> **EXERCISE REQUIREMENTS**: Find the string "Dashboards" in the data, then copy every line where it is found.

> **GIVEN INFORMATION**:
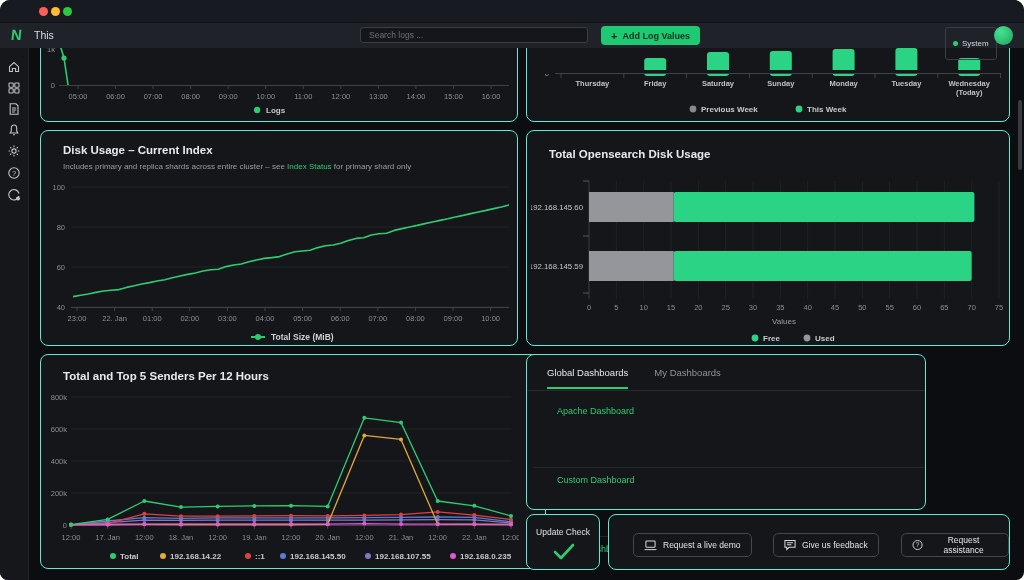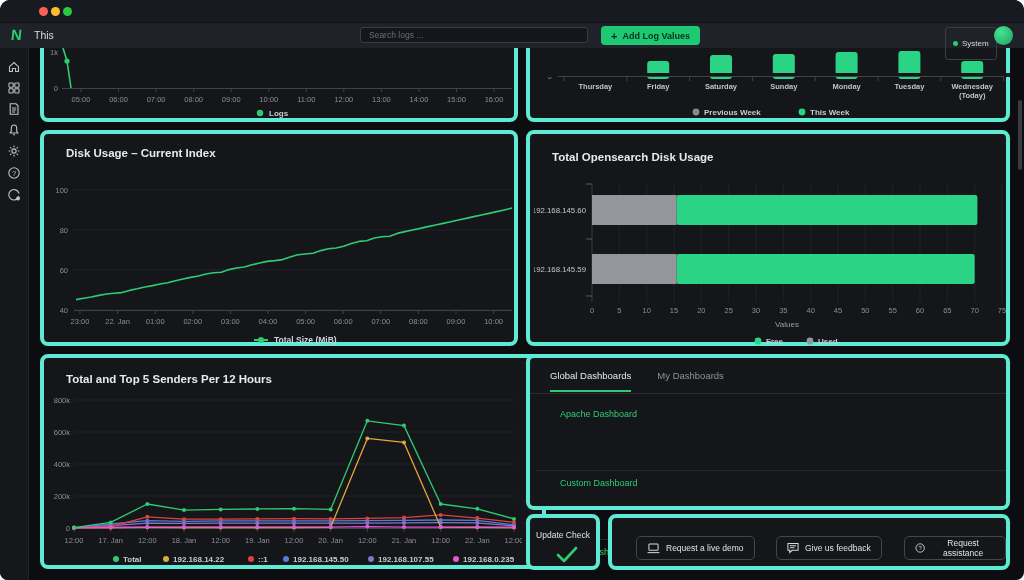--- a/index.html
+++ b/index.html
@@ -24,7 +24,7 @@
   #sidebar{position:absolute;left:0;top:48px;bottom:0;width:28px;background:#16171b;border-right:1px solid #222329;z-index:4;}
   .sideicon{position:absolute;left:7px;width:14px;height:14px;color:#bfc2c7;}
   #content{position:absolute;left:28px;top:48px;right:0;bottom:0;}
-  .panel{position:absolute;background:#15161a;border:4px solid #5eead4;border-radius:8px;box-sizing:border-box;}
+  .panel{position:absolute;background:#15161a;border:1px solid #5eead4;border-radius:8px;box-sizing:border-box;}
   .ptitle{position:absolute;left:22px;font-size:11.5px;font-weight:bold;color:#e8e9eb;}
   .psub{position:absolute;left:22px;font-size:8px;color:#9b9ea5;}
   .psub .lnk{color:#2ecc71;}

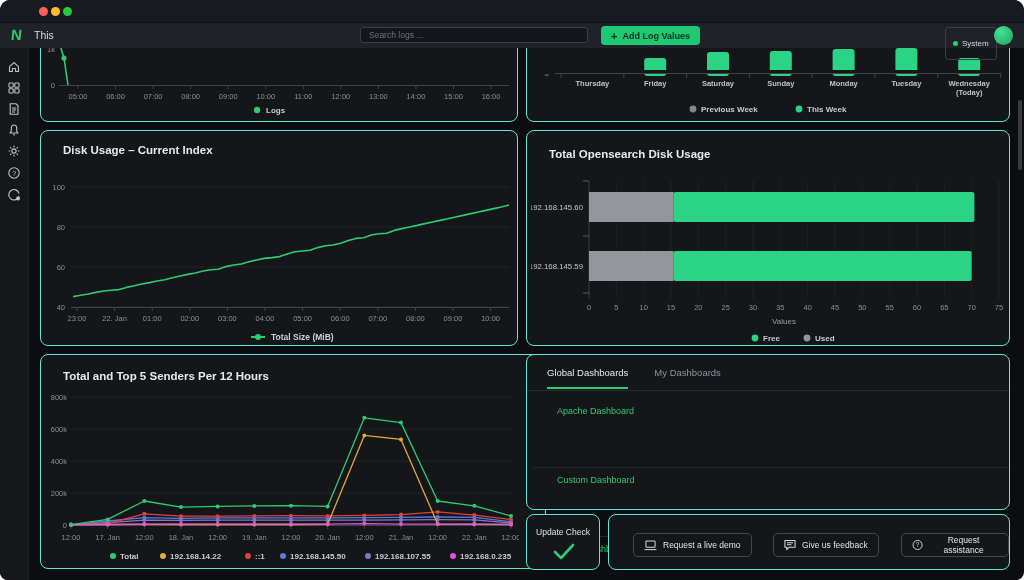--- a/index.html
+++ b/index.html
@@ -182,6 +182,9 @@
 
     <div class="panel" style="left:12px;top:82px;width:478px;height:216px">
       <div class="ptitle" style="top:13px">Disk Usage – Current Index</div>
+      <div class="psub" style="top:31px">
+        <span>Includes primary and replica shards across entire cluster – see </span><span class="lnk">Index Status</span><span> for primary shard only</span>
+      </div>
       <svg id="chart-disk" width="470" height="168" style="position:absolute;left:4px;top:46px">
           <line x1="26" y1="10" x2="464" y2="10" stroke="#202227" stroke-width="1"></line>
           <text x="20" y="12.5" font-size="7.5" fill="#8b8e95" text-anchor="end" font-weight="normal">100</text>

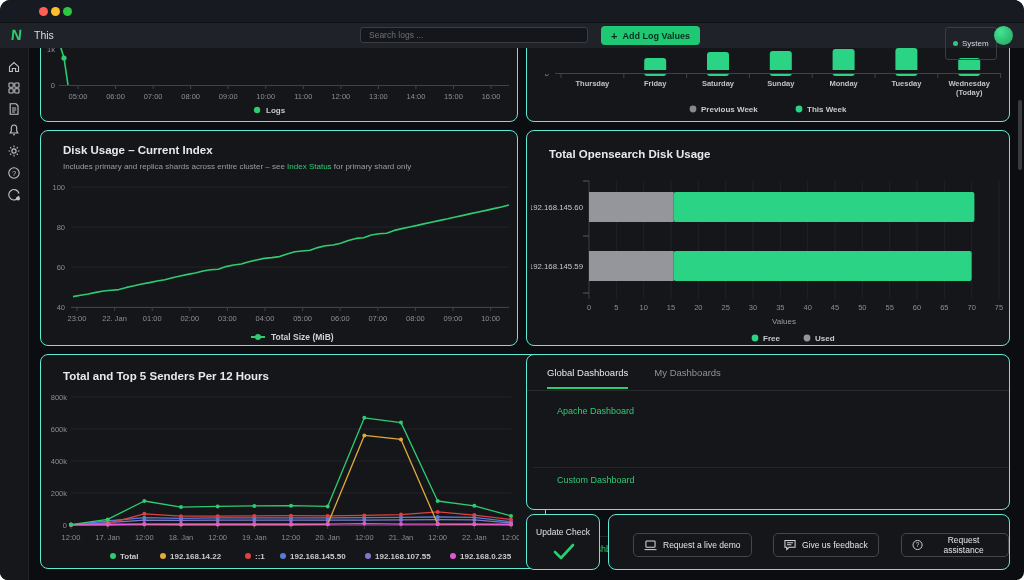--- a/index.html
+++ b/index.html
@@ -417,7 +417,7 @@
         </svg>
     </div>
 
-    <div class="panel" style="left:498px;top:306px;width:484px;height:156px">
+    <div class="panel" style="left:498px;top:306px;width:400px;height:156px">
       <div id="dashtabs">
         <span class="tab active">Global Dashboards</span>
         <span class="tab inactive">My Dashboards</span>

> **FINISHED EXERCISE**:
         <span class="tab active">Global Dashboards</span>
         <span class="tab inactive">My Dashboards</span>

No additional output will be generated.